Vous avez donc appris à jouer véritablement plutôt qu’à faire de la comédie…
Oui, mais attention : faire de la comédie, c’est plus difficile que de jouer des choses dramatiques. Puis ça, tout le monde vous le dira; il faut remettre les pendules à l’heure. Il y a une question de timing dans la comédie. Il faut que ça vienne de l’intérieur encore plus, et tu ne peux pas tricher. Tu l’as ou tu ne l’as pas. Ça sort ou ça ne sort pas. Il faut être vrai. Si tu n’es pas vrai et que tu en mets trop pour ne rien faire, bien ça ne sera pas drôle. Plus tu en mets, moins c’est drôle; ça, c’est sûr.
Est-ce dans les cabarets que vous avez rencontré Dominique Michel?
Non, c’est avant ça. C’est mon mari qui nous avait présentées après avoir fait un gala à Rouyn-Noranda. Il m’avait dit : « J’ai rencontré une jeune chanteuse drôle avec qui tu pourrais faire un bon duo. Je vais te la présenter. » Je ne savais pas ce qu’elle faisait, je ne la connaissais pas. Ça n’a pas cliqué lors de la première rencontre, mais on s’est bien entendues pour travailler. On n’a jamais été amies véritablement : on était des compagnes de travail. On n’avait pas les mêmes goûts. Alors, elle avait ses amis, et moi les miens. On s’entendait bien pour travailler, mais sorties de là, on avait chacune des vies très différentes. En plus de 60 ans de métier, j’ai travaillé avec elle pas plus de 10 ans.

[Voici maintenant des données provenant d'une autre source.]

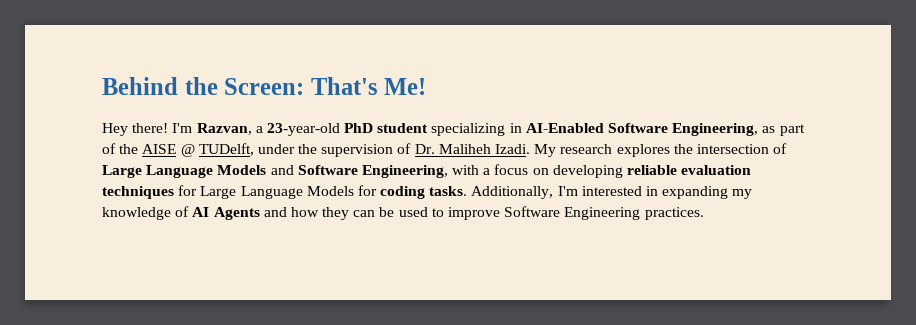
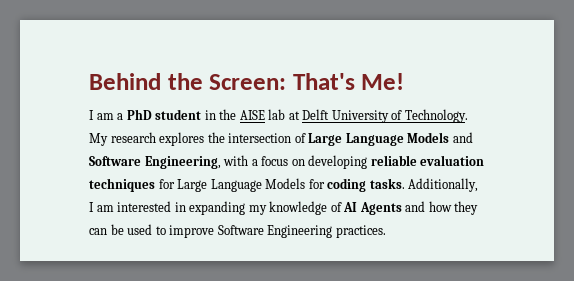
- Hey there! I'm Razvan, a 23-year-old PhD student specializing in AI-Enabled Software Engineering, as part of the AISE @ TUDelft, under the supervision of Dr. Maliheh Izadi.
+ I am a PhD student in the AISE lab at Delft University of Technology.
- Additionally, I'm interested in expanding my knowledge of AI Agents and how they can be used to improve Software Engineering practices.
+ Additionally, I am interested in expanding my knowledge of AI Agents and how they can be used to improve Software Engineering practices.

Vous avez été des précurseures dans le domaine, ici.
C’est sûr, à cette époque, il n’y avait pas de femmes drôles. C’était rare dans le monde entier. Les femmes n’osaient pas faire les choses comiques. Là-dessus, Dominique est allée beaucoup plus loin que moi. Je n’avais pas le talent qu’elle avait non plus pour être drôle comme elle l’était. J’avais peut-être autre chose, mais pas celui-là. À l’époque, le métier était dur et n’était pas reconnu pour des femmes. Imaginez-vous : des femmes comiques! Si on avait fait cette carrière aux États-Unis, on serait devenues multimillionnaires. Mais non.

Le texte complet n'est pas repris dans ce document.